The data
....................

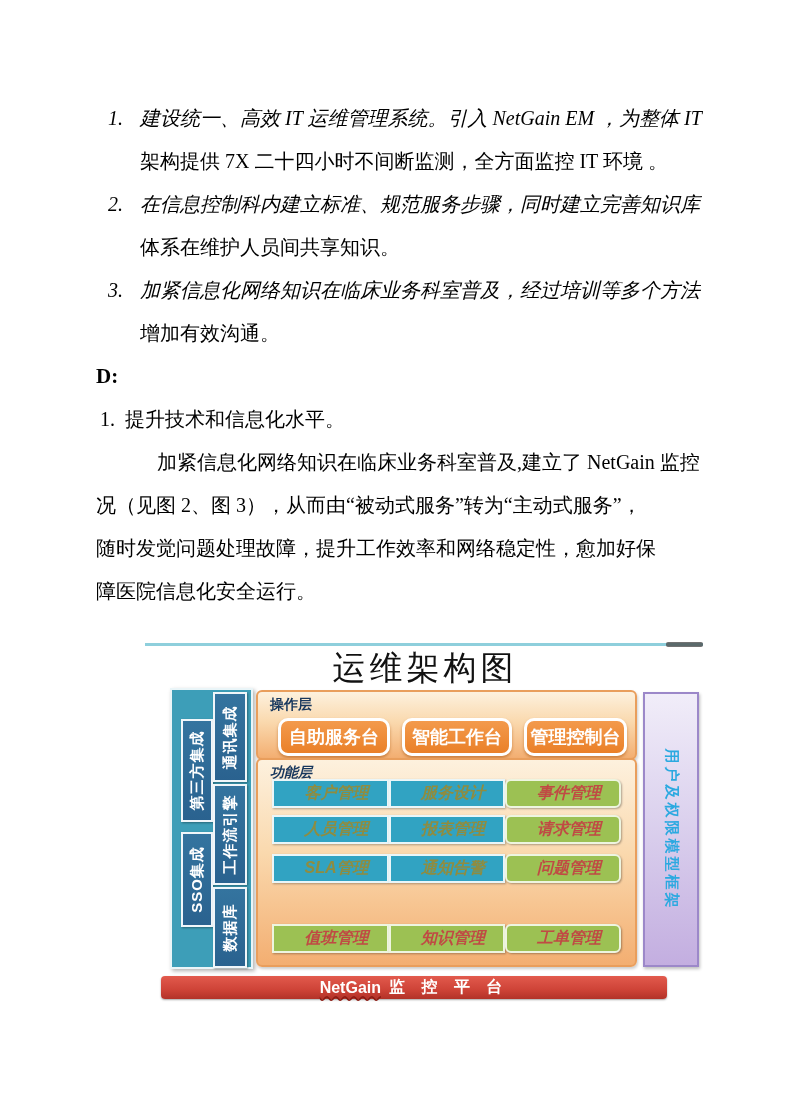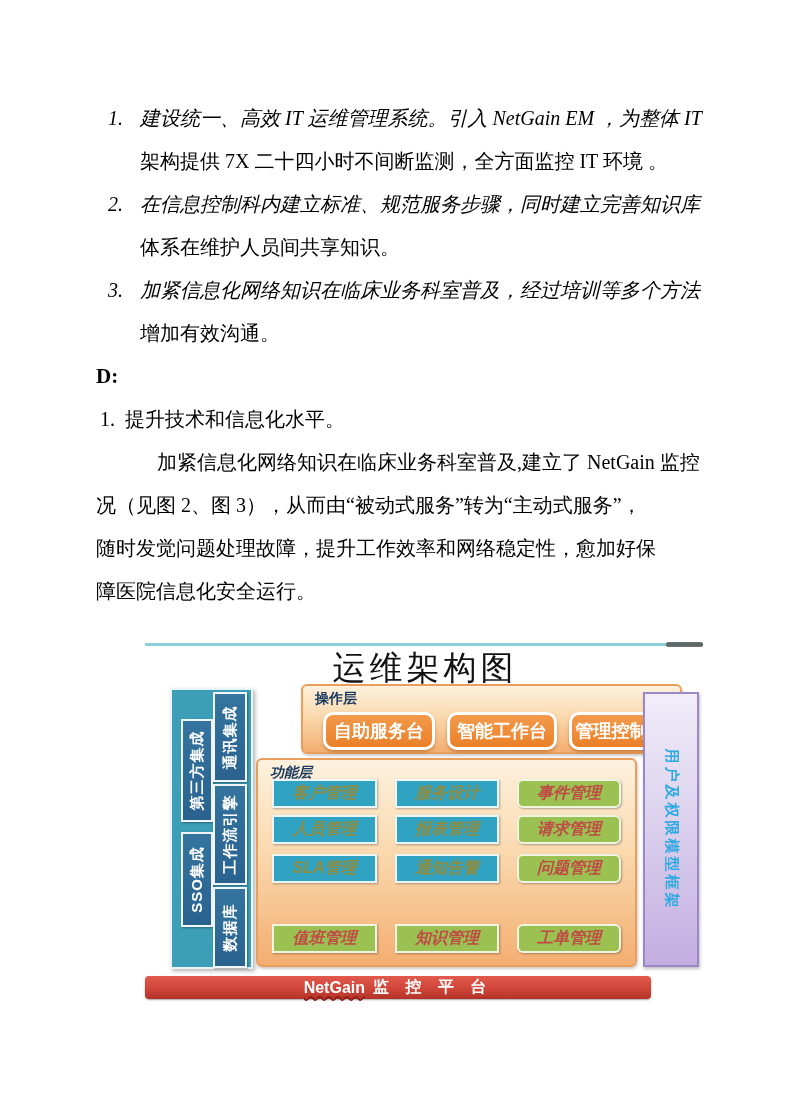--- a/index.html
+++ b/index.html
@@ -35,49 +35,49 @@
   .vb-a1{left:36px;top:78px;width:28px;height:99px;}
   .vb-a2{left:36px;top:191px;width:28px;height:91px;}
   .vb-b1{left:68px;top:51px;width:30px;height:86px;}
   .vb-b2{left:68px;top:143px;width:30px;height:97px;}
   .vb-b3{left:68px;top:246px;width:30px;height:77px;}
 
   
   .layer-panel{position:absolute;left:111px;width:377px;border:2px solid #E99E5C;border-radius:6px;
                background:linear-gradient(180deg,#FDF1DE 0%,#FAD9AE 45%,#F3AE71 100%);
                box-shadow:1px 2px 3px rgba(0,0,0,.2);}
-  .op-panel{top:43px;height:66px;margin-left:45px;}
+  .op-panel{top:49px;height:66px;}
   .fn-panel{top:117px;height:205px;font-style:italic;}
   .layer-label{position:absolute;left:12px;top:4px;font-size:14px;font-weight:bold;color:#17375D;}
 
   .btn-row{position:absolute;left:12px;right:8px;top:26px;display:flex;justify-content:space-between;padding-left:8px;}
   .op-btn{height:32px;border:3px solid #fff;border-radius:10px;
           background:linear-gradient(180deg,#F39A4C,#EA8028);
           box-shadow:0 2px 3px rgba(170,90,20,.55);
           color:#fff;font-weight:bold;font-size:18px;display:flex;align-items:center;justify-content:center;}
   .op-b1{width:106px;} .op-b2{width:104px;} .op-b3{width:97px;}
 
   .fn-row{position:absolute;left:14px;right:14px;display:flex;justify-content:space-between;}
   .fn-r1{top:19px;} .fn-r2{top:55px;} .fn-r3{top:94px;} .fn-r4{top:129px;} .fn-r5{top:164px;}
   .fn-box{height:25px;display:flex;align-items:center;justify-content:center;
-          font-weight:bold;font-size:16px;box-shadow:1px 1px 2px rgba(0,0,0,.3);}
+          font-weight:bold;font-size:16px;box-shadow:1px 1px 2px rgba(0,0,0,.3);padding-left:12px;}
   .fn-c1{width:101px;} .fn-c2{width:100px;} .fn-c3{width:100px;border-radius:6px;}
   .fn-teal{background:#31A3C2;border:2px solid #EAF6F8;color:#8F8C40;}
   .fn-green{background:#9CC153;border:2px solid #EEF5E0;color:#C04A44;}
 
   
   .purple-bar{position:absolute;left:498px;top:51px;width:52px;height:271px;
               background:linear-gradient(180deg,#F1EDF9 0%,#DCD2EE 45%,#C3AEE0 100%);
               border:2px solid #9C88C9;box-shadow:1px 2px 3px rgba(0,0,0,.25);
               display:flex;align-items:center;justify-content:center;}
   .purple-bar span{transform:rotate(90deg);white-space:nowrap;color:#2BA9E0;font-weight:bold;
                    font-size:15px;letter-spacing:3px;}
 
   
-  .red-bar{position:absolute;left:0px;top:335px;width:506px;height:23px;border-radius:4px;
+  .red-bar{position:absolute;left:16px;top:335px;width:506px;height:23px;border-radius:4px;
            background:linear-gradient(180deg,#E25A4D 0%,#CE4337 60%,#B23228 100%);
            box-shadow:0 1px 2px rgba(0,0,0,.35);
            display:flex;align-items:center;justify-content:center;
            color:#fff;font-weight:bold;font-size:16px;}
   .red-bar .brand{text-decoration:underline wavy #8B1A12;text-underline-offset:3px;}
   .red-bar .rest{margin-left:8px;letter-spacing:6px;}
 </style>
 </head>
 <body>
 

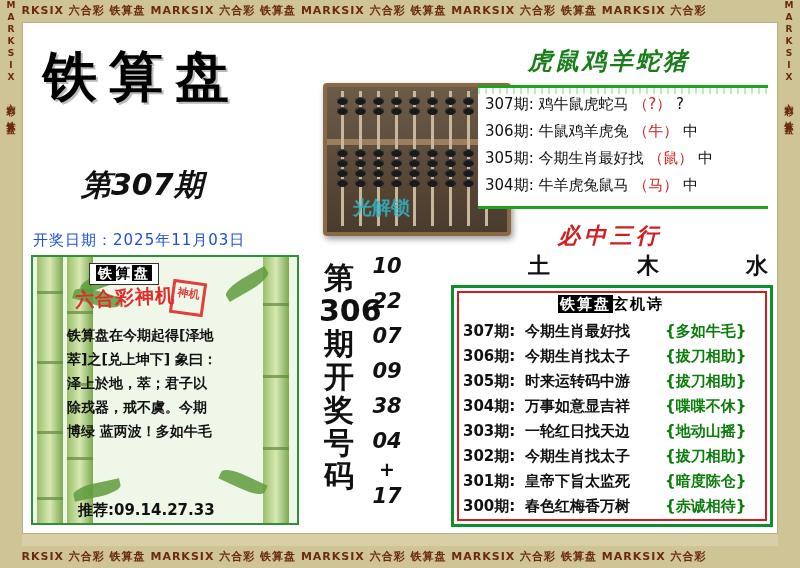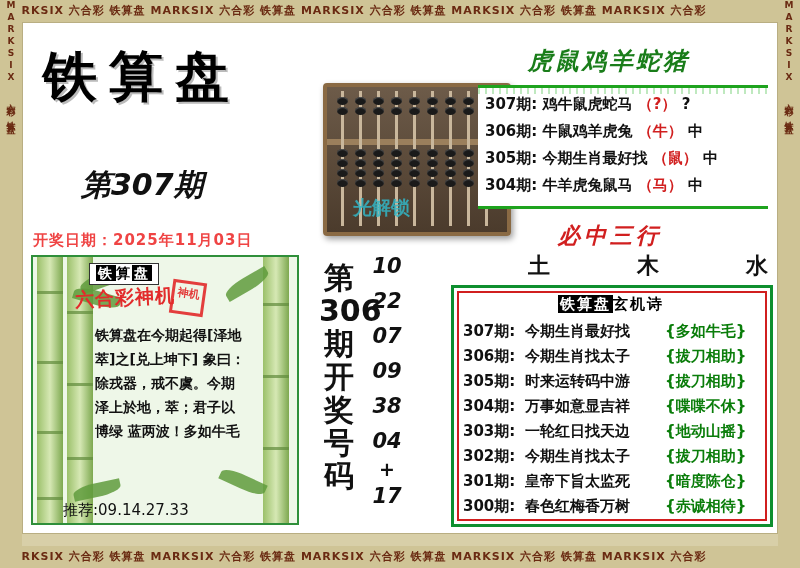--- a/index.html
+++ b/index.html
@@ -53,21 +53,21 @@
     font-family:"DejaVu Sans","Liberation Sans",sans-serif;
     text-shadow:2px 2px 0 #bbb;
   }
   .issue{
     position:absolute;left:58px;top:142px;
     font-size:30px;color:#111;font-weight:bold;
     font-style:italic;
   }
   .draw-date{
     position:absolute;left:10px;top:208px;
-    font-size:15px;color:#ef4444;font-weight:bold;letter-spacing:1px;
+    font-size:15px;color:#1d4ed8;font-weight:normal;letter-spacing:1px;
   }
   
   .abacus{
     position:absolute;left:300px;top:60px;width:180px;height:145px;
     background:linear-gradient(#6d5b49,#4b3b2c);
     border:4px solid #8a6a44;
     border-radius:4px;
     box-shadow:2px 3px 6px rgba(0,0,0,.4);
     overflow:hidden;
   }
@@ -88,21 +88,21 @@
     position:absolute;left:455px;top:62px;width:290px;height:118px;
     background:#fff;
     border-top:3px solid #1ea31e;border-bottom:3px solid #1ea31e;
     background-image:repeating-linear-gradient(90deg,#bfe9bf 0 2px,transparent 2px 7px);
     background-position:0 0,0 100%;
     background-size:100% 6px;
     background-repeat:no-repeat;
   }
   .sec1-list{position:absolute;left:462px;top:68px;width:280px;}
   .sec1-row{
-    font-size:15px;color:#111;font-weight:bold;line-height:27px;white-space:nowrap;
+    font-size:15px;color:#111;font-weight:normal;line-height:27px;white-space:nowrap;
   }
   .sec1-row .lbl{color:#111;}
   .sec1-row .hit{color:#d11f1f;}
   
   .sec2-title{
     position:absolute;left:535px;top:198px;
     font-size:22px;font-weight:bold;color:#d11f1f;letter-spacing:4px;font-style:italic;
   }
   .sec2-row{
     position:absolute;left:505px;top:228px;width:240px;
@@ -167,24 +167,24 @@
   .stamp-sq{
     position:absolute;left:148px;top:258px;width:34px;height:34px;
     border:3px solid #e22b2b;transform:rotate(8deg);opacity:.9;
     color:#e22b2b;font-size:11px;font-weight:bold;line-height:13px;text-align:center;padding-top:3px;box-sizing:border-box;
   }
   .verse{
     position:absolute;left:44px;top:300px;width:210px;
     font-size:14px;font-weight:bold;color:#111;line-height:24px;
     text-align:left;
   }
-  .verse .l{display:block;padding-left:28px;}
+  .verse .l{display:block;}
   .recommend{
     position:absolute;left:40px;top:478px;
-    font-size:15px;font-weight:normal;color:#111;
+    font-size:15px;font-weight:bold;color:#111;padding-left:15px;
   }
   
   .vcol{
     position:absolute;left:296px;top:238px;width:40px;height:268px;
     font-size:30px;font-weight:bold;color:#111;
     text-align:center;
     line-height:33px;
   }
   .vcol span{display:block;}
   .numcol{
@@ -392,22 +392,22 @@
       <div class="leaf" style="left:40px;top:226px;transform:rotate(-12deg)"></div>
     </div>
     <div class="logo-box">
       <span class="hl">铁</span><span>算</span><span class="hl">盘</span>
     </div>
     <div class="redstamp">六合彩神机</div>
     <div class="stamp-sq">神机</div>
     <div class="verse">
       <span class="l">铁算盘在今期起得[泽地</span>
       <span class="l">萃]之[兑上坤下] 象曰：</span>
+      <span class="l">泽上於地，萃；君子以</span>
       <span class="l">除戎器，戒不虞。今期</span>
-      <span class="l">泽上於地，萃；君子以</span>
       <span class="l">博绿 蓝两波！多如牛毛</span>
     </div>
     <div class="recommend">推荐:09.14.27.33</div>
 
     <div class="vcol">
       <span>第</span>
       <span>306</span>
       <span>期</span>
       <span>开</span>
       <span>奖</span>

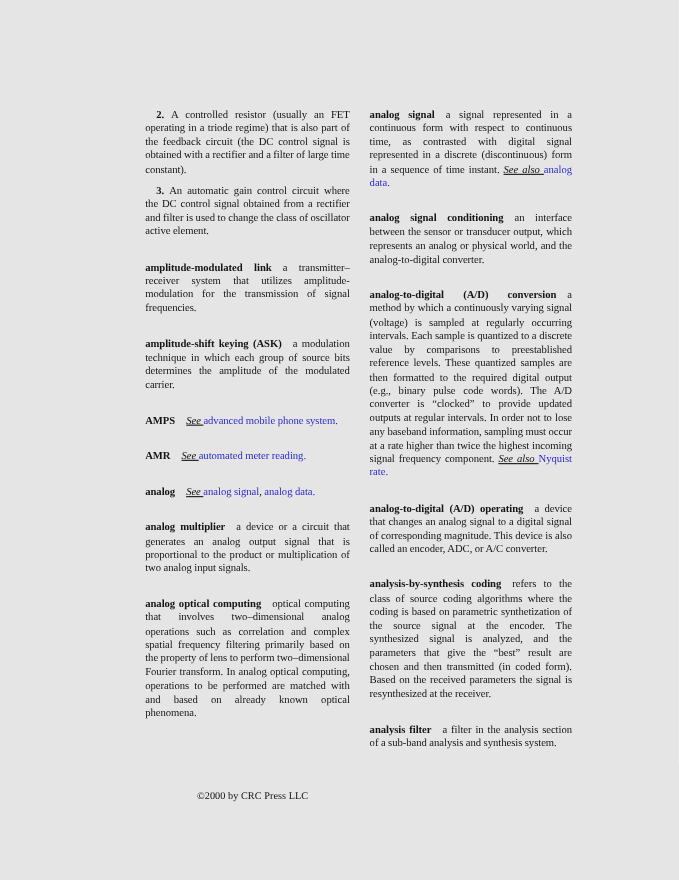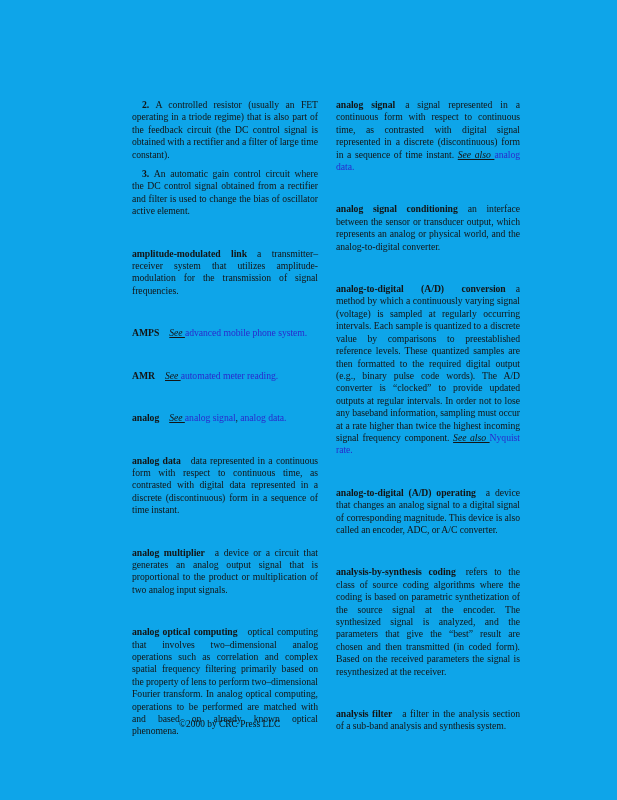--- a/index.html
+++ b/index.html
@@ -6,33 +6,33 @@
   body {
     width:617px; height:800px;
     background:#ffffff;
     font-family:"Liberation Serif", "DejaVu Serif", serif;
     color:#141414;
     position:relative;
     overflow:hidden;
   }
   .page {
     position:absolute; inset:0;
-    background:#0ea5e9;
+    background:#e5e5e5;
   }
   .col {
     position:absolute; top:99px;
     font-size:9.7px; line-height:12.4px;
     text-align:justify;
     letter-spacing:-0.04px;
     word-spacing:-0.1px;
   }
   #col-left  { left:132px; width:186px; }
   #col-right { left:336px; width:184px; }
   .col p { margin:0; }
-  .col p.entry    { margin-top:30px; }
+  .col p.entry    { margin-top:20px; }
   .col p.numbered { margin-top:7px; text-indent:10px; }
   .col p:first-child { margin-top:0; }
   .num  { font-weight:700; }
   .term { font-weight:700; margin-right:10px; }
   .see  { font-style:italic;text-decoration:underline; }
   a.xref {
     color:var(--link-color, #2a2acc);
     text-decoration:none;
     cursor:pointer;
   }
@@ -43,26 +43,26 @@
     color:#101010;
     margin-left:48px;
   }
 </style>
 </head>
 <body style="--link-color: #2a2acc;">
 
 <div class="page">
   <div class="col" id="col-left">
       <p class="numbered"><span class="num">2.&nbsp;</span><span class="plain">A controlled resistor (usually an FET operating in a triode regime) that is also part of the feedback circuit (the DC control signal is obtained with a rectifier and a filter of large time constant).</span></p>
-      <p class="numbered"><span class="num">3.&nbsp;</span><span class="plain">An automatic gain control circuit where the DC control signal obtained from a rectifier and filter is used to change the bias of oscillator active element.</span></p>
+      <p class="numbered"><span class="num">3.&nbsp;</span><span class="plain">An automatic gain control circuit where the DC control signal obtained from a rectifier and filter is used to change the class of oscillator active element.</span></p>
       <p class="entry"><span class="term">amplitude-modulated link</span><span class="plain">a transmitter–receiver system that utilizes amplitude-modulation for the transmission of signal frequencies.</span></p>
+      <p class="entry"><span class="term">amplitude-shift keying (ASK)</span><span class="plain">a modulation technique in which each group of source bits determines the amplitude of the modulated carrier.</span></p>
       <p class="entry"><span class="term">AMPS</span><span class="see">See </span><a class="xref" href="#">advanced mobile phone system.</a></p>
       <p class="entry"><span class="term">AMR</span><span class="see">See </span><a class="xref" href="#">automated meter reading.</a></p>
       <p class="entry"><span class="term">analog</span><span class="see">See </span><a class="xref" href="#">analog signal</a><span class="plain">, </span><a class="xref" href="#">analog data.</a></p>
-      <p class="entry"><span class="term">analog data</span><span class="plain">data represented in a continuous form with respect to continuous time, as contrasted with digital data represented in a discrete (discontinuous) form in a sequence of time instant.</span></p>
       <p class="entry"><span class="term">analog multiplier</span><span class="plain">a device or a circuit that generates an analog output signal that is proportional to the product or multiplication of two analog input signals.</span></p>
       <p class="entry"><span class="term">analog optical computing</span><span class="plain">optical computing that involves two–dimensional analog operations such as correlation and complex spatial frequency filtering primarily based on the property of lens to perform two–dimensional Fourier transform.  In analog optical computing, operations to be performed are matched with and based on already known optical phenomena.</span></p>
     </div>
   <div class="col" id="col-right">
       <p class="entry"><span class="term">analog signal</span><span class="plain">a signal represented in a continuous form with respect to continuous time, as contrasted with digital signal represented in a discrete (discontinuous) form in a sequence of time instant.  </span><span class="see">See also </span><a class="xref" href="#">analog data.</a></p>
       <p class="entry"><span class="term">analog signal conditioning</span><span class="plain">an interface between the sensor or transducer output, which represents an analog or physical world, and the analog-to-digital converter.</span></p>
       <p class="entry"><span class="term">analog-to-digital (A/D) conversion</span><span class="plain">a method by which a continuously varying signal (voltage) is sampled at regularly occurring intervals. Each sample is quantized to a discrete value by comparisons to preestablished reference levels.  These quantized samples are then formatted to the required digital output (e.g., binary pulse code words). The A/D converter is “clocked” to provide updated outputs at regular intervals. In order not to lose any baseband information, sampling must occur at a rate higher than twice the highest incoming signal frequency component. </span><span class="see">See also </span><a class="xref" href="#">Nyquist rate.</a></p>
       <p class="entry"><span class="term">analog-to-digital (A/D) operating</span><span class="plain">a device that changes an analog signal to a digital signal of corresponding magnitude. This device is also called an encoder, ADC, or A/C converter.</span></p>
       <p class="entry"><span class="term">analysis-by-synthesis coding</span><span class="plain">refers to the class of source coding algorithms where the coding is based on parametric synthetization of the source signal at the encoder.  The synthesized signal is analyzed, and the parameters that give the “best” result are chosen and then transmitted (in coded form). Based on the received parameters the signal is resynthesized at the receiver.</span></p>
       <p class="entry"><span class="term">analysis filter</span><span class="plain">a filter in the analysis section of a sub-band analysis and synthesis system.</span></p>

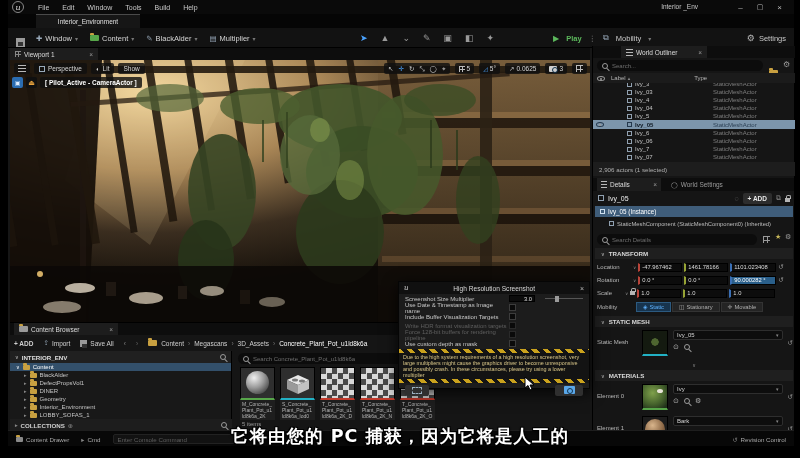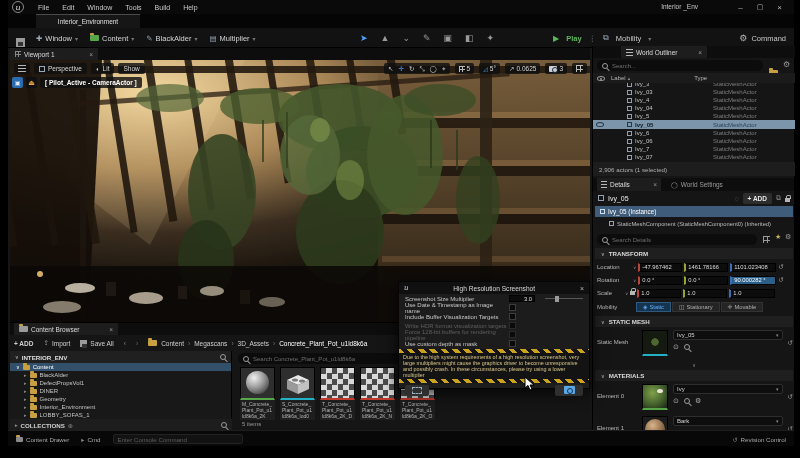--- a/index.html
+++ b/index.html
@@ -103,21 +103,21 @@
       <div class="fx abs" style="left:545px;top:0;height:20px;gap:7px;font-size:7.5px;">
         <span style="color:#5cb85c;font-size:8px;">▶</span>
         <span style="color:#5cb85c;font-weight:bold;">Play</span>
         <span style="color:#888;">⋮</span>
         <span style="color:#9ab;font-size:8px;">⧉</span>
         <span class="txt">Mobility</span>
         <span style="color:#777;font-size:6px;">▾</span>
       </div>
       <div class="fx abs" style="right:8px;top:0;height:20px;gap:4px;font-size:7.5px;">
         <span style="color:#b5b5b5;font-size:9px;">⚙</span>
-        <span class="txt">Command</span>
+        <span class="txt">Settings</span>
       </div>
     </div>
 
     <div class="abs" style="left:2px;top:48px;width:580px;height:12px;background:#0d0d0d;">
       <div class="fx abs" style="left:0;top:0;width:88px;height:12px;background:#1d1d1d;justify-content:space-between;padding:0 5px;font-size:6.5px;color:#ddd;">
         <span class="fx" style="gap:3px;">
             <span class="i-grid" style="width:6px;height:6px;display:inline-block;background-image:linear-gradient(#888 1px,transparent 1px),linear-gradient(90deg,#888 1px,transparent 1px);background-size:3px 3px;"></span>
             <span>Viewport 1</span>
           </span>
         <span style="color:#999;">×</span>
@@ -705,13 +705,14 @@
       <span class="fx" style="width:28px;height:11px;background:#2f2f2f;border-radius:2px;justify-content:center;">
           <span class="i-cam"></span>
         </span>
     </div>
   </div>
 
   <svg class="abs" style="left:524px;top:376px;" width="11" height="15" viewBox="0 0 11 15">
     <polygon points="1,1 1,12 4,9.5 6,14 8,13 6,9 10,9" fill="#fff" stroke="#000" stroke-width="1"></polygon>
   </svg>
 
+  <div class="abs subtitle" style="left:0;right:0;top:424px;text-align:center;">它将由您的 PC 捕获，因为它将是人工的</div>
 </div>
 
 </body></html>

....................

What you will do
State the number of lines in the records that hold the string "operating", and add nothing.

Solution for this task
2